Start of The data

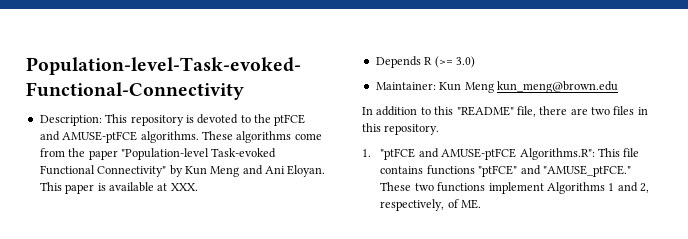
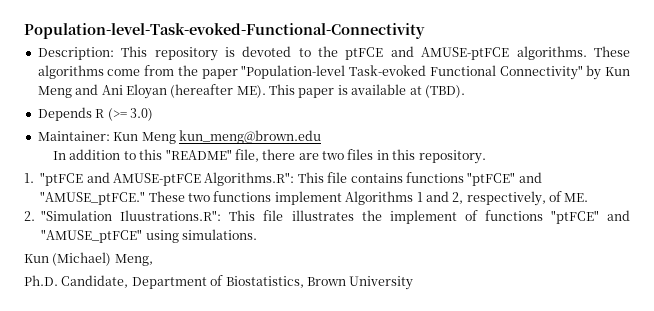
[287,165,326,177] Eloyan. -> [125,84,266,99] Eloyan (hereafter ME).
[170,183,198,191] XXX. -> [424,85,465,98] (TBD).
(482, 204) none -> [24,210,630,224] [41,229,257,243] [24,252,153,266] [24,275,414,290] // 2. "Simulation Iluustrations.R": This file illustrates the implement of functions "ptFCE" and "AMUSE_ptFCE" using simulations. // Kun (Michael) Meng, // Ph.D. Candidate, Department of Biostatistics, Brown University

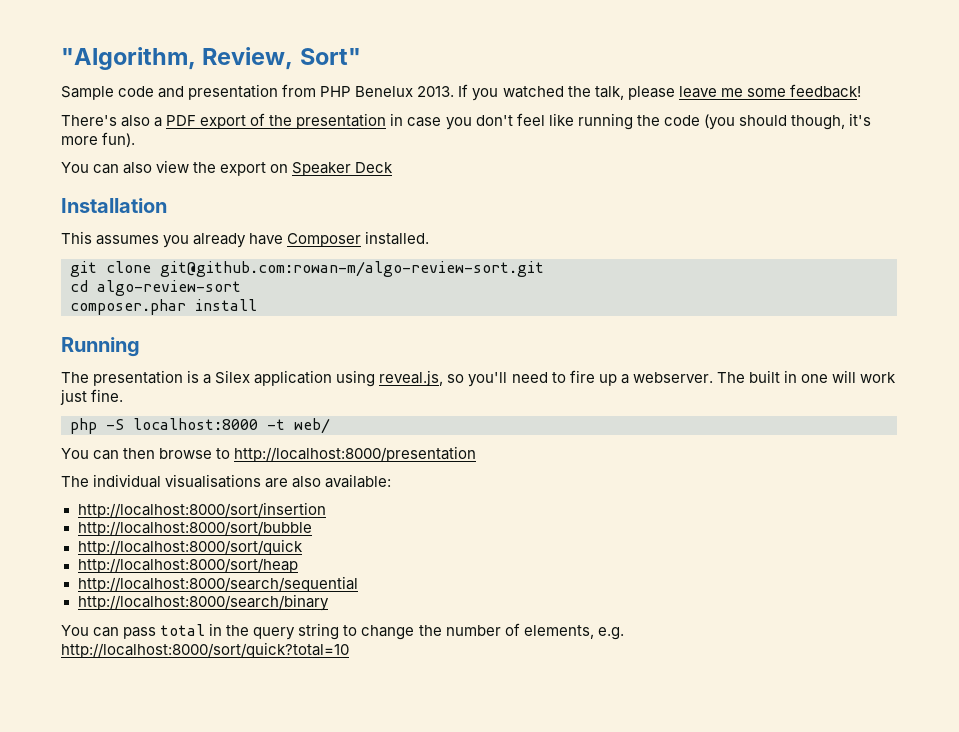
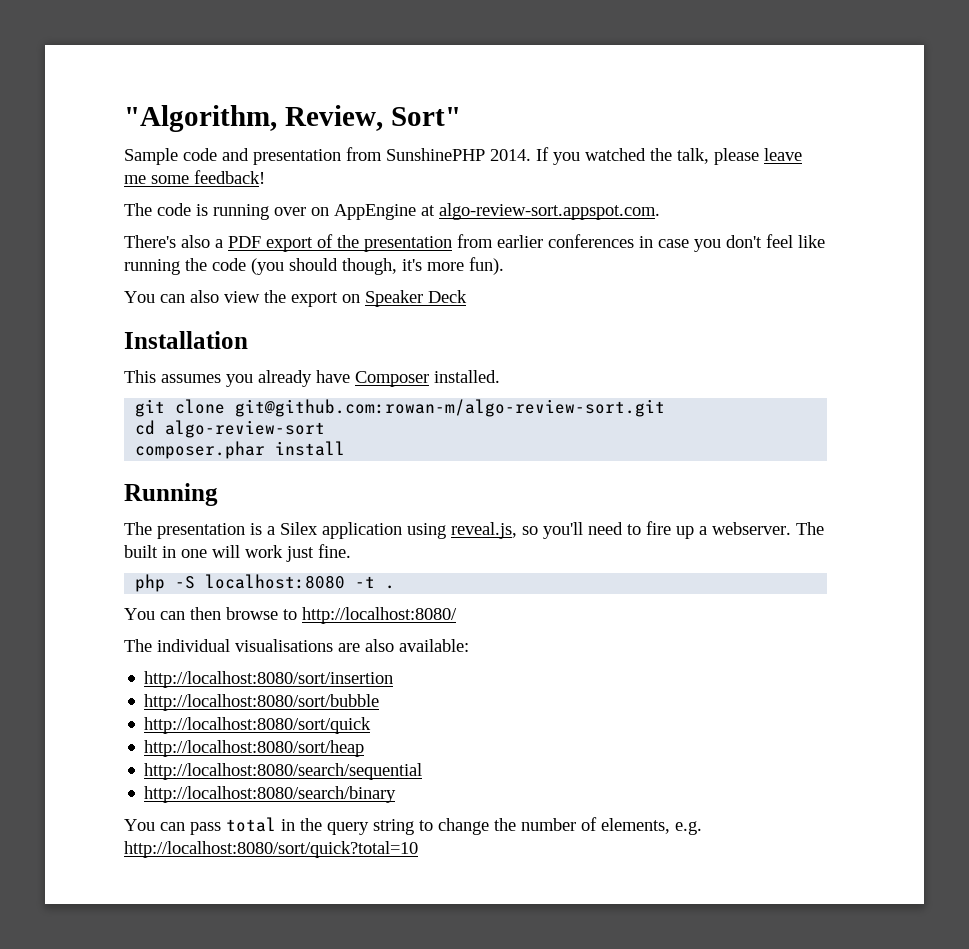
[320,86,455,97] PHP Benelux 2013. -> [386,148,531,161] SunshinePHP 2014.
(861, 91) none -> [124,203,660,220] // The code is running over on AppEngine at algo-review-sort.appspot.com.
(387, 121) none -> [457,234,634,248] from earlier conferences
[133,418,330,434] localhost:8000 -t web/ -> [205,574,396,589] localhost:8080 -t .
[234,446,477,462] http://localhost:8000/presentation -> [302,607,457,624] http://localhost:8080/
[77,502,326,518] [77,521,312,536] [77,539,303,555] [77,558,298,573] [77,576,358,592] [77,594,329,611] http://localhost:8000/sort/insertion // http://localhost:8000/sort/bubble // http://localhost:8000/sort/quick // http://localhost:8000/sort/heap // http://localhost:8000/search/sequential // http://localhost:8000/search/binary -> [144,671,394,688] [144,694,380,711] [144,717,372,734] [144,740,365,757] [144,763,423,780] [144,786,397,803] http://localhost:8080/sort/insertion // http://localhost:8080/sort/bubble // http://localhost:8080/sort/quick // http://localhost:8080/sort/heap // http://localhost:8080/search/sequential // http://localhost:8080/search/binary
[61,642,349,658] http://localhost:8000/sort/quick?total=10 -> [124,841,418,858] http://localhost:8080/sort/quick?total=10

End of The data

__Exercise goal__. The required output is every line above from the one with "[133,418,330,434] localhost:8000 -t" down to the one with "[234,446,477,462] http://localhost:8000/presentation ->", restated word for word, ends included.

__Task solution__.
[133,418,330,434] localhost:8000 -t web/ -> [205,574,396,589] localhost:8080 -t .
[234,446,477,462] http://localhost:8000/presentation -> [302,607,457,624] http://localhost:8080/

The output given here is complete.